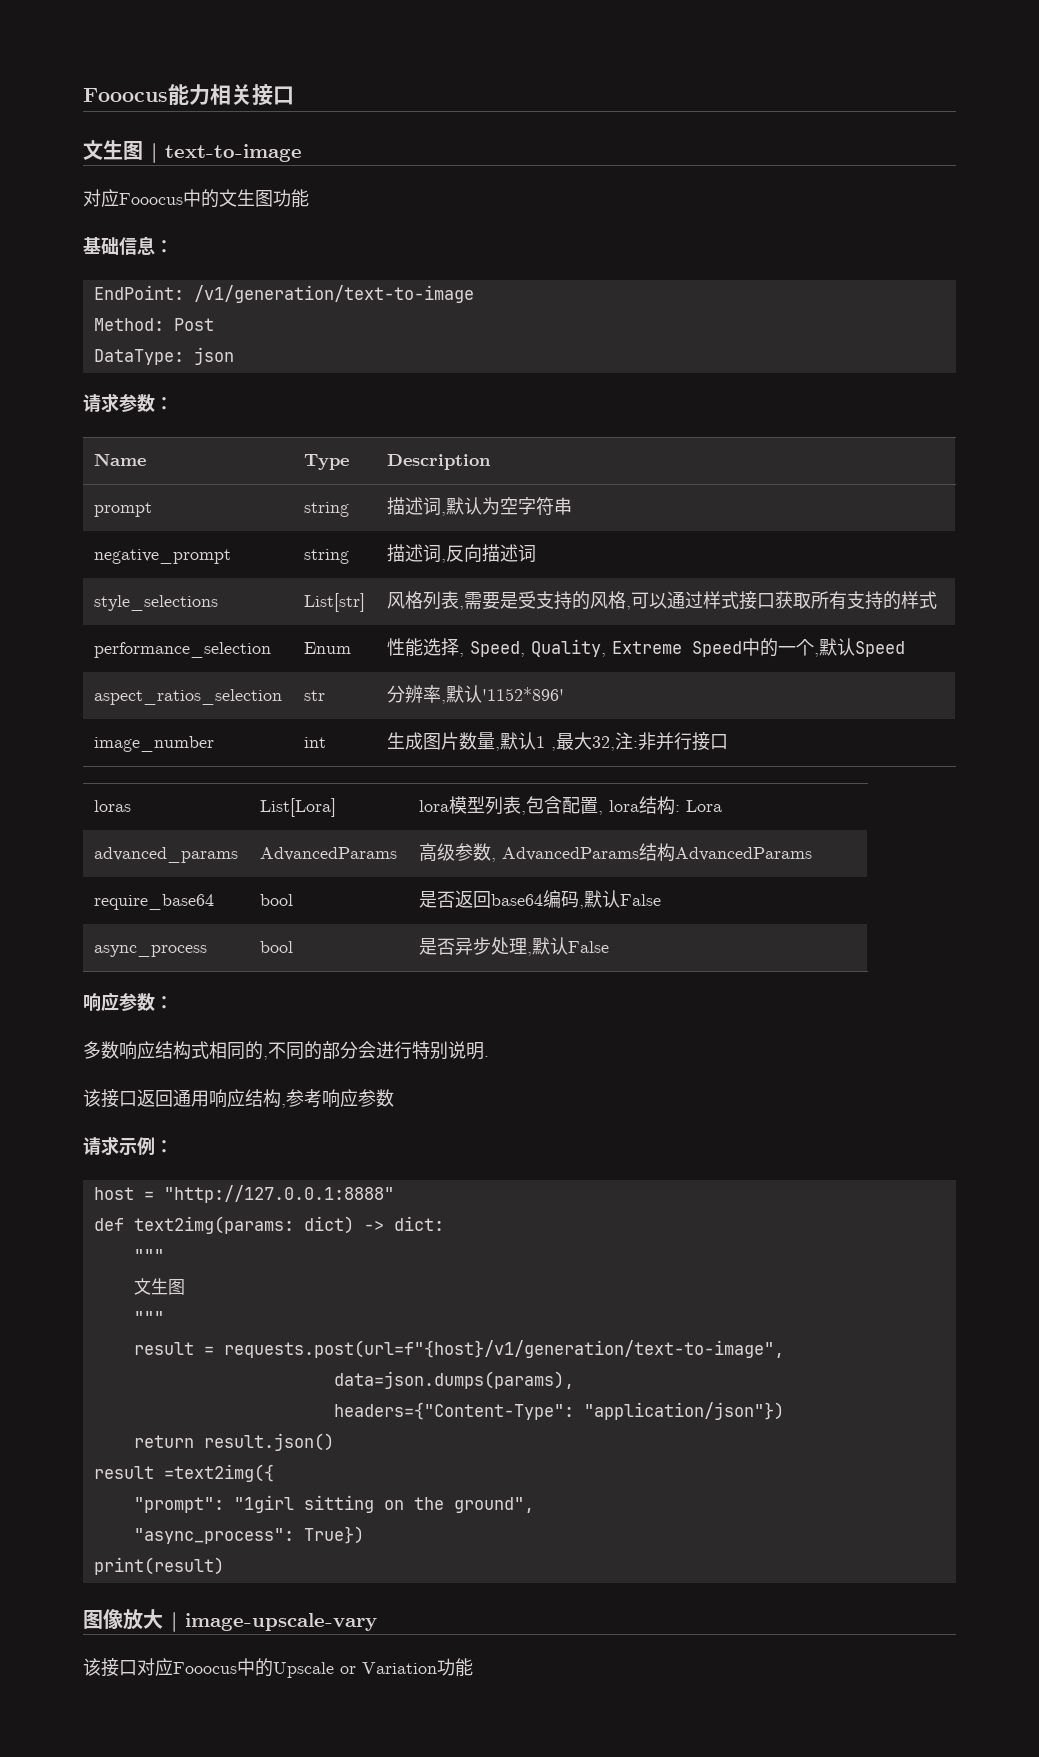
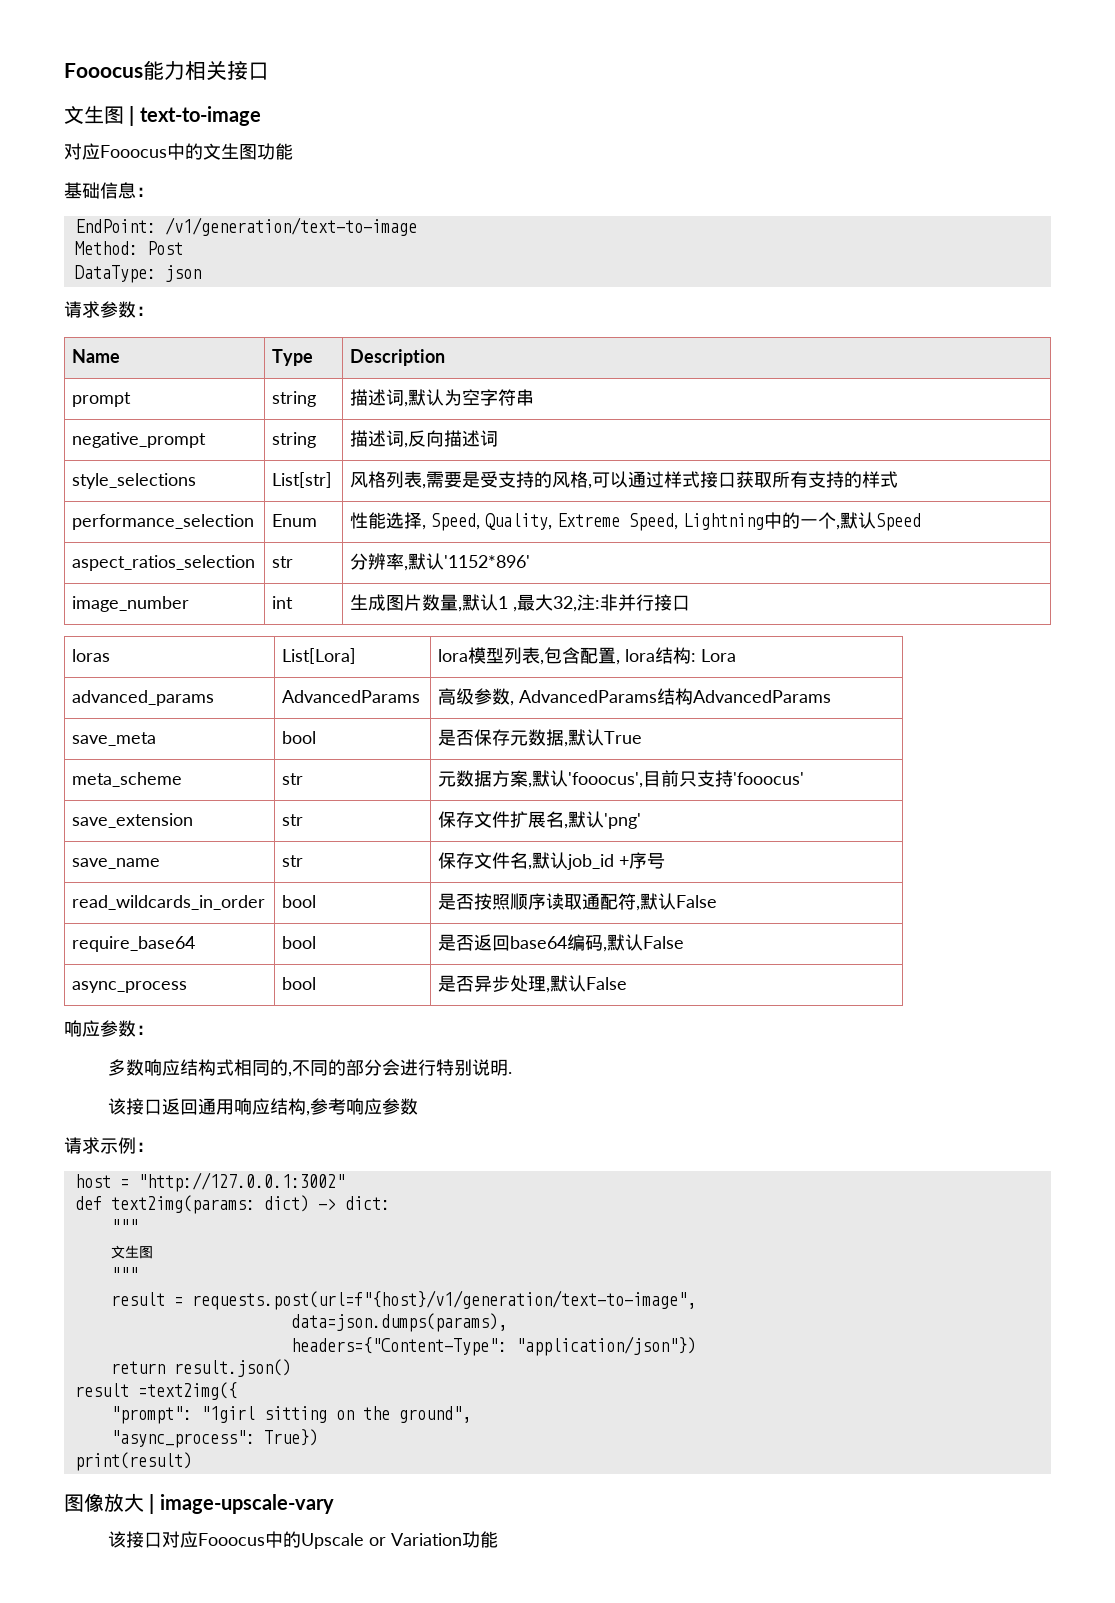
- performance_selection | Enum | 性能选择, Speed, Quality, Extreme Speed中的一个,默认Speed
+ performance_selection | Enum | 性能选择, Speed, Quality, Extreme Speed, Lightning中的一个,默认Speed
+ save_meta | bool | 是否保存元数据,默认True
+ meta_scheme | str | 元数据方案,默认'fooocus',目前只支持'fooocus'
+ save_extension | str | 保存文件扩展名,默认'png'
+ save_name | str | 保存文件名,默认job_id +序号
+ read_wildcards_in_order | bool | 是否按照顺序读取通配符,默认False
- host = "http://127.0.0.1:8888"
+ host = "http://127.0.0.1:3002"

**Your instructions**
Print the data above in full and exactly as it appears, skipping the pictures.

**Task solution**
- performance_selection | Enum | 性能选择, Speed, Quality, Extreme Speed中的一个,默认Speed
+ performance_selection | Enum | 性能选择, Speed, Quality, Extreme Speed, Lightning中的一个,默认Speed
+ save_meta | bool | 是否保存元数据,默认True
+ meta_scheme | str | 元数据方案,默认'fooocus',目前只支持'fooocus'
+ save_extension | str | 保存文件扩展名,默认'png'
+ save_name | str | 保存文件名,默认job_id +序号
+ read_wildcards_in_order | bool | 是否按照顺序读取通配符,默认False
- host = "http://127.0.0.1:8888"
+ host = "http://127.0.0.1:3002"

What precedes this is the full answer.